## What to produce
Print the entries below exactly as they appear, from the first line up to and including the line with "- The unique". Do not print any pictures.

● ● ●

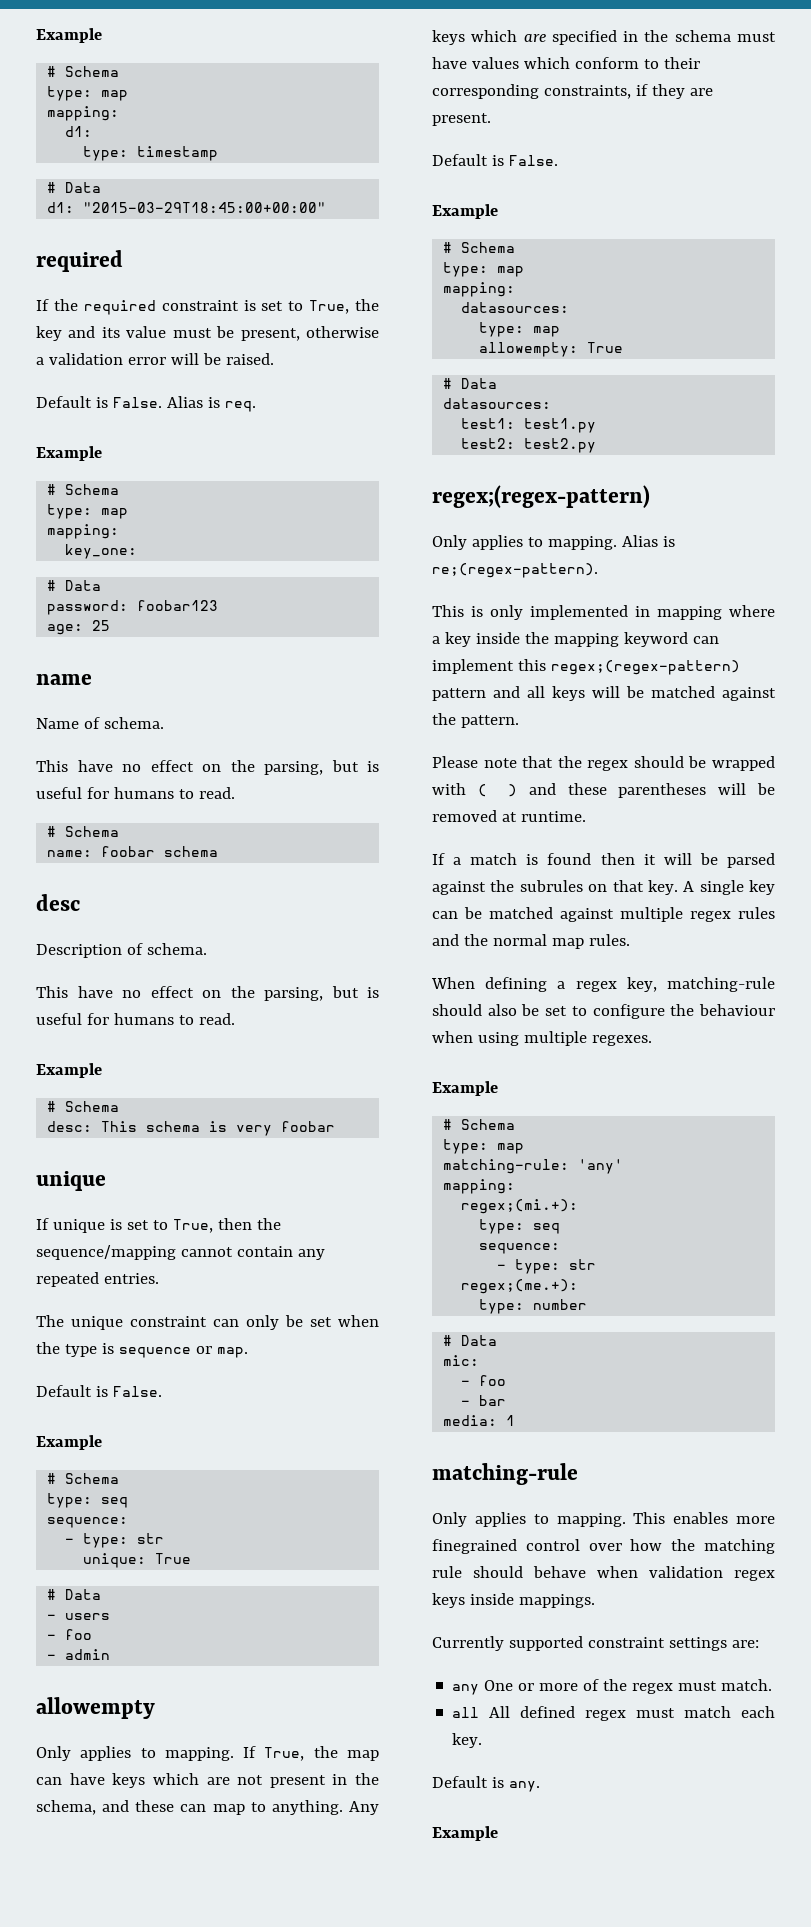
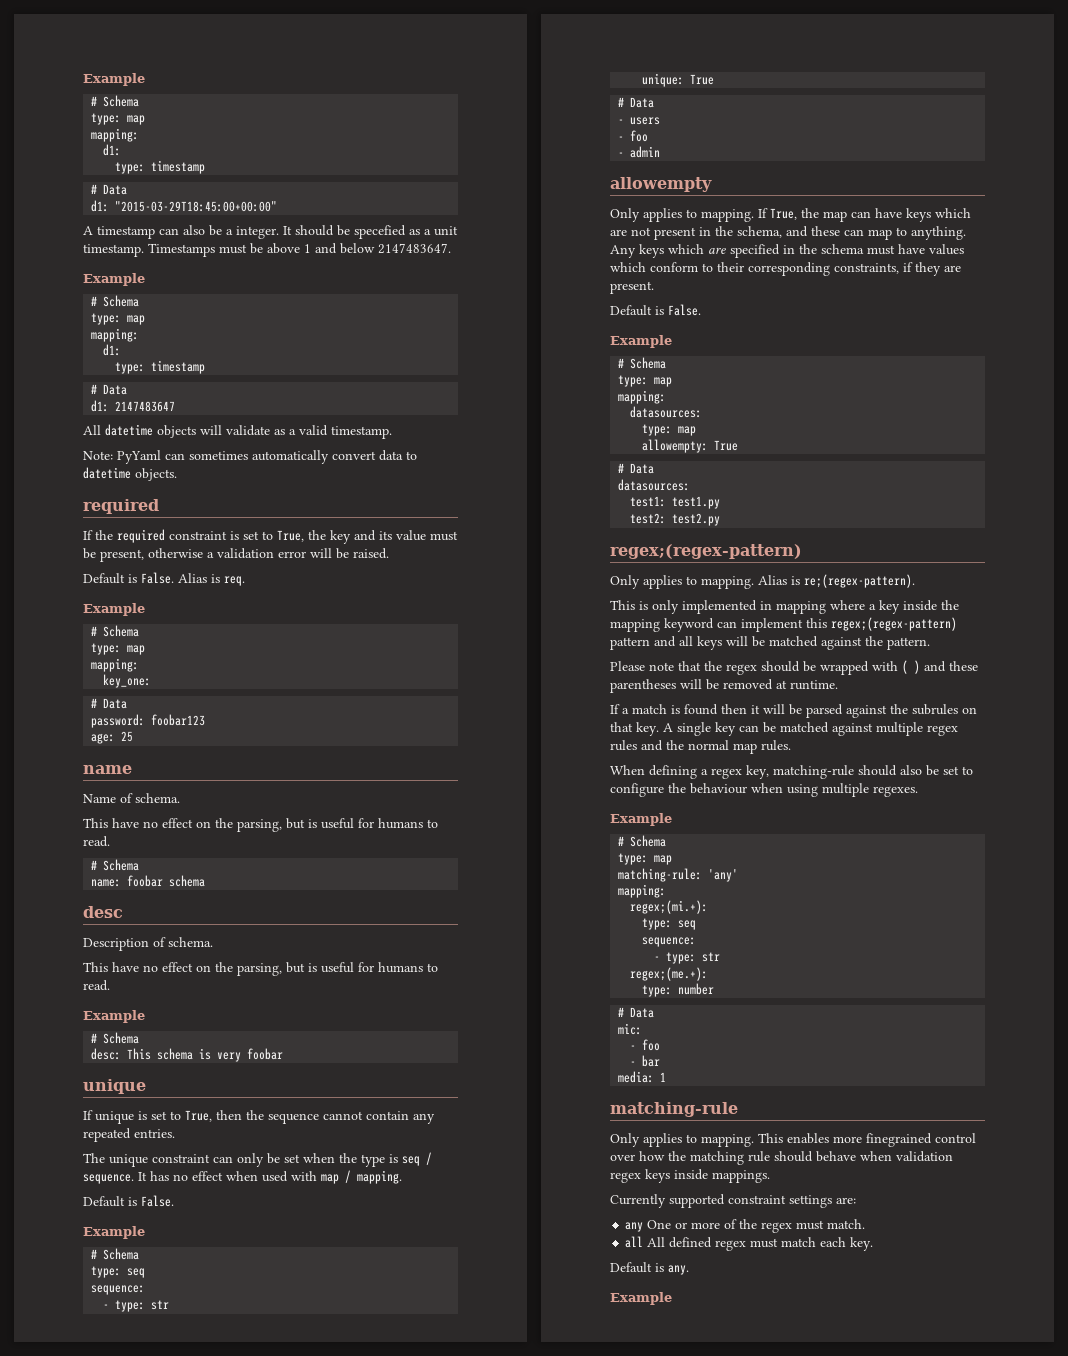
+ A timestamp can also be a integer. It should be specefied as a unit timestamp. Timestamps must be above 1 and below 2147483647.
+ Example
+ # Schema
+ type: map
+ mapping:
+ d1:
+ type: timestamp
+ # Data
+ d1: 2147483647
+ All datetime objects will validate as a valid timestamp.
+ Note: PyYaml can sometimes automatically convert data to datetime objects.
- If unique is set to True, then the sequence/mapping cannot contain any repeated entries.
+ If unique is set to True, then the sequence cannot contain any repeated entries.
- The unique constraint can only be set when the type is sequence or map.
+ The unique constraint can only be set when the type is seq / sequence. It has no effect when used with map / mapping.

● ● ●

## Response below
+ A timestamp can also be a integer. It should be specefied as a unit timestamp. Timestamps must be above 1 and below 2147483647.
+ Example
+ # Schema
+ type: map
+ mapping:
+ d1:
+ type: timestamp
+ # Data
+ d1: 2147483647
+ All datetime objects will validate as a valid timestamp.
+ Note: PyYaml can sometimes automatically convert data to datetime objects.
- If unique is set to True, then the sequence/mapping cannot contain any repeated entries.
+ If unique is set to True, then the sequence cannot contain any repeated entries.
- The unique constraint can only be set when the type is sequence or map.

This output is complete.